Según el profesor Díaz, el “turismo de muchas visitas a diferentes sitios en poco tiempo es una práctica extendida”, aunque “puede haber grupos de población más intensos en estas prácticas de frenesí activo, como es el caso de los ‘millennials’”, es decir, los nacidos entre las décadas de 1980 y 1990.

La profesora de Psicología Sylvie Pérez añade: “Cuando estás de vacaciones, acabas compartiendo tus fotos ‘para no quedarte desplazado’. Por eso se ven tantas fotos de pies en la playa en verano. Son para demostrar a los demás que tú también estás de vacaciones y haces cosas”, apunta, con un toque de humor.

Recomendaciones para un turismo “más lento”

La profesora Pérez destaca la tendencia a efectuar un turismo lento y desconectado, que ha surgido como contrapartida del “turismo frenético”, pero admite que desacelerar y desconectar “no es algo que se consigue en un solo día, sobre todo cuando se trata de vacaciones largas”.

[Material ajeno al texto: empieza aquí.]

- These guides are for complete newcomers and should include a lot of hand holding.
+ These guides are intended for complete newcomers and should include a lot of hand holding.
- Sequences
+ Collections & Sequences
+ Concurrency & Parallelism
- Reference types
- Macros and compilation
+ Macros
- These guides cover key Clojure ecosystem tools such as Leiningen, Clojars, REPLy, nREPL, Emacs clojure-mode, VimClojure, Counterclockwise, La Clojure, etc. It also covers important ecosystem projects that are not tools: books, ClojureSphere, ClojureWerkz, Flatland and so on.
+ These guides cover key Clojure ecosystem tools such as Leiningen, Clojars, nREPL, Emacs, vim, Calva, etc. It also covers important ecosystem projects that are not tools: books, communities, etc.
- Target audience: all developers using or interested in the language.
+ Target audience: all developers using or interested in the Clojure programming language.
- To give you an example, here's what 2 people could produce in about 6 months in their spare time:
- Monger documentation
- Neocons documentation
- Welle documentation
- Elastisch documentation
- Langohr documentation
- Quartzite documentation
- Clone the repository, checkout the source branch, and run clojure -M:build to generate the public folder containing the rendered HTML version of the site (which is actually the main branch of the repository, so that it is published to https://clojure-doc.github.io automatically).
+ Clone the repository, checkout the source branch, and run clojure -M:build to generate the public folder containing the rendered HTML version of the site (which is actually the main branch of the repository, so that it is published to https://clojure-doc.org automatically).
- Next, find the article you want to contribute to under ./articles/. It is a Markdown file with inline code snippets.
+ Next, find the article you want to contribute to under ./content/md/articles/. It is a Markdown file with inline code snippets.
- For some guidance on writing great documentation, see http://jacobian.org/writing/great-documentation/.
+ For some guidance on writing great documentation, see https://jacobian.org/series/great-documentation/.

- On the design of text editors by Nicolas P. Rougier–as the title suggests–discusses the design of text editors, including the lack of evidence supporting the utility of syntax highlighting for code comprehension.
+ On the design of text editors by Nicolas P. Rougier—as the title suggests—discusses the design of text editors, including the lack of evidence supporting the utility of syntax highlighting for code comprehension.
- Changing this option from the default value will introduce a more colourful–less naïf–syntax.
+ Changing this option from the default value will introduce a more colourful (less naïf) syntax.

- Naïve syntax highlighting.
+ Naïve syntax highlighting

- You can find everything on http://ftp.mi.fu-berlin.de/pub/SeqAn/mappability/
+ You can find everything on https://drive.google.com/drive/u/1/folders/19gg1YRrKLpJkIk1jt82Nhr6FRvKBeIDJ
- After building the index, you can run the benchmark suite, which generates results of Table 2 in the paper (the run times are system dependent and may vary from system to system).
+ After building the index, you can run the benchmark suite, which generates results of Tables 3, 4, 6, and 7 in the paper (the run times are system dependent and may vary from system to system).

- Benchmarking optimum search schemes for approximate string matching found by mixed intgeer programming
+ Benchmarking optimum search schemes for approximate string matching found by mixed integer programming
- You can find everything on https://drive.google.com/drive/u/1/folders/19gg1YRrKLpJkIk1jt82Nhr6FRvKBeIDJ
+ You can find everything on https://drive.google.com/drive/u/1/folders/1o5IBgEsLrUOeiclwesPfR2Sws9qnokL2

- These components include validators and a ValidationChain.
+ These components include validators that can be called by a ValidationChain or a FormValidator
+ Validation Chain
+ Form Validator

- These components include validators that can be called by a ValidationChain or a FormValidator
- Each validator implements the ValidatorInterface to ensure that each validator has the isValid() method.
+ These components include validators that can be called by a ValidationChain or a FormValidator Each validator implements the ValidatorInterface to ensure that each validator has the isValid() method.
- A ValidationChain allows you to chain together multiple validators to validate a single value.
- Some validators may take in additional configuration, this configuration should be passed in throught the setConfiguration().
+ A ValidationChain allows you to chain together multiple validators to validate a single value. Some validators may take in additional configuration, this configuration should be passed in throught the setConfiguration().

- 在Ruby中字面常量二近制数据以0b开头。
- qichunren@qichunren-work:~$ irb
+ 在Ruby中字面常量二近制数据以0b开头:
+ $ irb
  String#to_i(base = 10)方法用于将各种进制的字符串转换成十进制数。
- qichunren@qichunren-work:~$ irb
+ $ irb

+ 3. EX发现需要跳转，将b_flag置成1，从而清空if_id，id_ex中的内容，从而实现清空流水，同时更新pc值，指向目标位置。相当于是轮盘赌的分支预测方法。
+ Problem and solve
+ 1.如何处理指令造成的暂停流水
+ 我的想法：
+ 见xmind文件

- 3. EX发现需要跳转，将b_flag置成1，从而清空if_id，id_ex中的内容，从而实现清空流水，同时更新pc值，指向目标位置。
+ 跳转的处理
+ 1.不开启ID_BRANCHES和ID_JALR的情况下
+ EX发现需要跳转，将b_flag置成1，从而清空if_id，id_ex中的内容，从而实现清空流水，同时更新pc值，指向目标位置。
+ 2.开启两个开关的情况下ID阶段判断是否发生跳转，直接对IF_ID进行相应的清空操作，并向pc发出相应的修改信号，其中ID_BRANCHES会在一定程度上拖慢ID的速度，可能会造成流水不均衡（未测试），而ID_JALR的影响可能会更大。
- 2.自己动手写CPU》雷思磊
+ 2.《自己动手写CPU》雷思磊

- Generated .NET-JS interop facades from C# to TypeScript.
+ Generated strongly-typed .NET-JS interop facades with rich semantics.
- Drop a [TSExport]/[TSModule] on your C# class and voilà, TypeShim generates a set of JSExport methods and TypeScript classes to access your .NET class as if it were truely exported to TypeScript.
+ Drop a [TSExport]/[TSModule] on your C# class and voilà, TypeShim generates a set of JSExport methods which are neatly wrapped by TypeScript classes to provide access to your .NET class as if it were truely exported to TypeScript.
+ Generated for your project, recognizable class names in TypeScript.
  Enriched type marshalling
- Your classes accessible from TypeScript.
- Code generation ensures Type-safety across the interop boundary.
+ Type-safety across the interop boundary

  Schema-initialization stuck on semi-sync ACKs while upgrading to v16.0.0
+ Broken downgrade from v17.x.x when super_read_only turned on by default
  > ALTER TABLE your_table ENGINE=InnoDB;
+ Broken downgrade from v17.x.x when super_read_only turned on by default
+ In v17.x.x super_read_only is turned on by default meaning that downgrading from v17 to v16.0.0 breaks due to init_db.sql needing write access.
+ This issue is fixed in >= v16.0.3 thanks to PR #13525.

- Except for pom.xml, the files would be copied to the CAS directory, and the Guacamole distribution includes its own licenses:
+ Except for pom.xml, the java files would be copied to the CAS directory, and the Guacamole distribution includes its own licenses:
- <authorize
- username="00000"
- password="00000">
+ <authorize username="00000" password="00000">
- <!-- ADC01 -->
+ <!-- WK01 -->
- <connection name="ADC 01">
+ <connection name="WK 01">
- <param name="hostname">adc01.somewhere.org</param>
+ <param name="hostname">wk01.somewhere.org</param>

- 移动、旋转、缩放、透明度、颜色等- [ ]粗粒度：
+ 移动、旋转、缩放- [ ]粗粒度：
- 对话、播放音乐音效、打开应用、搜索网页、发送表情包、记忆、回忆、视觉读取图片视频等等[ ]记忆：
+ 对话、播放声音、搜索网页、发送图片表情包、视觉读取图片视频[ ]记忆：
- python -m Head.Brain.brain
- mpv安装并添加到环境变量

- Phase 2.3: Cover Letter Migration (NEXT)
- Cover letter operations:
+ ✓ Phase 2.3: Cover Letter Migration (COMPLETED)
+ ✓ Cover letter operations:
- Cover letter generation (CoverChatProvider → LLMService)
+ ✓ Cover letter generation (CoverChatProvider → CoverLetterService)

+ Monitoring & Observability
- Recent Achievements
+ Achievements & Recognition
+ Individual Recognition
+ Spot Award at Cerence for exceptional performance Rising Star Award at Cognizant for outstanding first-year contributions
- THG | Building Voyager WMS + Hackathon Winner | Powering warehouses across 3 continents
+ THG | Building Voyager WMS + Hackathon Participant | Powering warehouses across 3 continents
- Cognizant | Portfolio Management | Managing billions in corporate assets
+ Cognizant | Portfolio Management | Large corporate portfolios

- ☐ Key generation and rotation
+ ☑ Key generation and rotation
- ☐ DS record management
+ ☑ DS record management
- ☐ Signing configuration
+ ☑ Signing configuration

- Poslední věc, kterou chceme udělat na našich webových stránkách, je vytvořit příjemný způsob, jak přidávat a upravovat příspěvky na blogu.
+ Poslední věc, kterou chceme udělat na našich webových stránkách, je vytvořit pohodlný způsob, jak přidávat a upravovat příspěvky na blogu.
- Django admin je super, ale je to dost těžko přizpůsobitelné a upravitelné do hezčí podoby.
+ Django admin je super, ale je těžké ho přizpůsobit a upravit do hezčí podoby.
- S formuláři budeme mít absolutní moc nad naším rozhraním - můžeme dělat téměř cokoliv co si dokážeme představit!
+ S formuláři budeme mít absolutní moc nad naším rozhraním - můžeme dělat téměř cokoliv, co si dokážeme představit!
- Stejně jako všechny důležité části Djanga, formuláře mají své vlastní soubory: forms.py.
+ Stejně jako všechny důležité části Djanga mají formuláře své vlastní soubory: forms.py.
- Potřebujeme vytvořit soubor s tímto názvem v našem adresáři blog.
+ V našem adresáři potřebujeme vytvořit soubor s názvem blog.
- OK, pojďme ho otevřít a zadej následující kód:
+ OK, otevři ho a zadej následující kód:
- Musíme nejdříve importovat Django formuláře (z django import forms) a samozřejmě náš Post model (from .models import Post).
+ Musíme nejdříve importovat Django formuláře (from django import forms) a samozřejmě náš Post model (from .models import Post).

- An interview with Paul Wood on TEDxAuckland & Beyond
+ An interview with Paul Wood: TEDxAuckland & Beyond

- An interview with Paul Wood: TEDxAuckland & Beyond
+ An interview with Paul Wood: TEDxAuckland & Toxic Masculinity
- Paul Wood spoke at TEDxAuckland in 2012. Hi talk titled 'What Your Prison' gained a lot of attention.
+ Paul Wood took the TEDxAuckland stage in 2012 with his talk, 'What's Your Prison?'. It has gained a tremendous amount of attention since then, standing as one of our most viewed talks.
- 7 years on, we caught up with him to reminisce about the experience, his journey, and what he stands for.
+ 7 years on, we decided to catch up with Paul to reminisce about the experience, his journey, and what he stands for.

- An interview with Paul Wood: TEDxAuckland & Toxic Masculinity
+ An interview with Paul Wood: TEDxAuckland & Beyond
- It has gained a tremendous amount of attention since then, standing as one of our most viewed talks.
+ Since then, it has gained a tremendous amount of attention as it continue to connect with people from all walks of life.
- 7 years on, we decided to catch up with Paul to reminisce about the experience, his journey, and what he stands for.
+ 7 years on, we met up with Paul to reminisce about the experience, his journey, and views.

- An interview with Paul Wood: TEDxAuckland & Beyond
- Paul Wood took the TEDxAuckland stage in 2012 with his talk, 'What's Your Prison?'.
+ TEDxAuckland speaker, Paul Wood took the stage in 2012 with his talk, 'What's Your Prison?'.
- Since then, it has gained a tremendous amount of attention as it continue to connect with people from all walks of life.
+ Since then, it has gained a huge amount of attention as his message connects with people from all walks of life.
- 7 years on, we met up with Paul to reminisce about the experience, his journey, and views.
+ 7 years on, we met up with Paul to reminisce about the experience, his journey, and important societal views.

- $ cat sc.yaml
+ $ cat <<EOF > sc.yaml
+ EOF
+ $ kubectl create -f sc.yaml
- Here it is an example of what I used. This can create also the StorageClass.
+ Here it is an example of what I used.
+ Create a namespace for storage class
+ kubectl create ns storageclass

“Si tienes un mes de vacaciones, quizás necesites dos o tres días para entender que entras en otro tipo de ritmo”, señala.

Esta psicóloga aconseja, además: “Antes de tomarse unas vacaciones, ya sean cortas o largas, solo planifique aquello que realmente está entusiasmado por visitar”.

Para el resto de las vacaciones, Pérez aconseja “autoobligarse a improvisar y disfrutar de dicha improvisación”.

En todo caso, lo que sí es importante planificar es la vuelta a la rutina después de las vacaciones, para que no se produzca “de hoy para mañana” y, en caso de que la “reentrada” al trabajo, los estudios y las actividades habituales sea brusca, “habrá que asumir que se pasarán dos o tres días de cierto malestar”, explica.

Pérez también sugiere “disfrutar del proceso de planificación evitando que sea excesivo; establecer un consenso sobre qué entendemos por vacaciones dado que su disfrute depende en gran medida de las expectativas que tengamos; reservar momentos para lo que es importante para cada uno de quienes vacacionan juntos, y no sucumbir al FOMO”.